### Working data ###
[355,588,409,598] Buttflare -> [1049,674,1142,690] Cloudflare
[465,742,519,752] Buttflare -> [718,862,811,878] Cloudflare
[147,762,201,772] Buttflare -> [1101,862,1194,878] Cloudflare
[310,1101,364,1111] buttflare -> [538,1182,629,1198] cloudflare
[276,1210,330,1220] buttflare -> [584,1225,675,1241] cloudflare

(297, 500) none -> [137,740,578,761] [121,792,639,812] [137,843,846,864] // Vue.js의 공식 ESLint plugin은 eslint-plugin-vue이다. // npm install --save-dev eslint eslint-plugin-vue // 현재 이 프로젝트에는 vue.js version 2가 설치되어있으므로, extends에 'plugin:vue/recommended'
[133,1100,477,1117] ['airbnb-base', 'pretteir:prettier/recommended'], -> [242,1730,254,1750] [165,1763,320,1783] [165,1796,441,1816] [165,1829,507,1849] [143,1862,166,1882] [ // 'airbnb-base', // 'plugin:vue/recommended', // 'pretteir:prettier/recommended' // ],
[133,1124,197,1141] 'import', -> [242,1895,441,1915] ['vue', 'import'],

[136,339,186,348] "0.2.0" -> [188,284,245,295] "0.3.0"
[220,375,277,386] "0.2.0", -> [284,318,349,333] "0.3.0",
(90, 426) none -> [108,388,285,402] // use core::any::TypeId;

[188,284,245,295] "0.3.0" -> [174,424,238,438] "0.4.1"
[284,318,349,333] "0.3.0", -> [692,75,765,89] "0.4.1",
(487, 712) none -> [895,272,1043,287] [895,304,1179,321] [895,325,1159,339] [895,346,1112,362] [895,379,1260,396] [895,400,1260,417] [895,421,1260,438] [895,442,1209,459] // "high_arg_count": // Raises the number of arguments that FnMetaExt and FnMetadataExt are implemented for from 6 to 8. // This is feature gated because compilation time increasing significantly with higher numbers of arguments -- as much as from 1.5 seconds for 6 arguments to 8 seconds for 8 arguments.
###
### Your goal
Nothing but the lines from the one containing "[147,762,201,772] Buttflare ->" through the last line of the listing should be output, each exactly as written.

### Answer to this problem
[147,762,201,772] Buttflare -> [1101,862,1194,878] Cloudflare
[310,1101,364,1111] buttflare -> [538,1182,629,1198] cloudflare
[276,1210,330,1220] buttflare -> [584,1225,675,1241] cloudflare

(297, 500) none -> [137,740,578,761] [121,792,639,812] [137,843,846,864] // Vue.js의 공식 ESLint plugin은 eslint-plugin-vue이다. // npm install --save-dev eslint eslint-plugin-vue // 현재 이 프로젝트에는 vue.js version 2가 설치되어있으므로, extends에 'plugin:vue/recommended'
[133,1100,477,1117] ['airbnb-base', 'pretteir:prettier/recommended'], -> [242,1730,254,1750] [165,1763,320,1783] [165,1796,441,1816] [165,1829,507,1849] [143,1862,166,1882] [ // 'airbnb-base', // 'plugin:vue/recommended', // 'pretteir:prettier/recommended' // ],
[133,1124,197,1141] 'import', -> [242,1895,441,1915] ['vue', 'import'],

[136,339,186,348] "0.2.0" -> [188,284,245,295] "0.3.0"
[220,375,277,386] "0.2.0", -> [284,318,349,333] "0.3.0",
(90, 426) none -> [108,388,285,402] // use core::any::TypeId;

[188,284,245,295] "0.3.0" -> [174,424,238,438] "0.4.1"
[284,318,349,333] "0.3.0", -> [692,75,765,89] "0.4.1",
(487, 712) none -> [895,272,1043,287] [895,304,1179,321] [895,325,1159,339] [895,346,1112,362] [895,379,1260,396] [895,400,1260,417] [895,421,1260,438] [895,442,1209,459] // "high_arg_count": // Raises the number of arguments that FnMetaExt and FnMetadataExt are implemented for from 6 to 8. // This is feature gated because compilation time increasing significantly with higher numbers of arguments -- as much as from 1.5 seconds for 6 arguments to 8 seconds for 8 arguments.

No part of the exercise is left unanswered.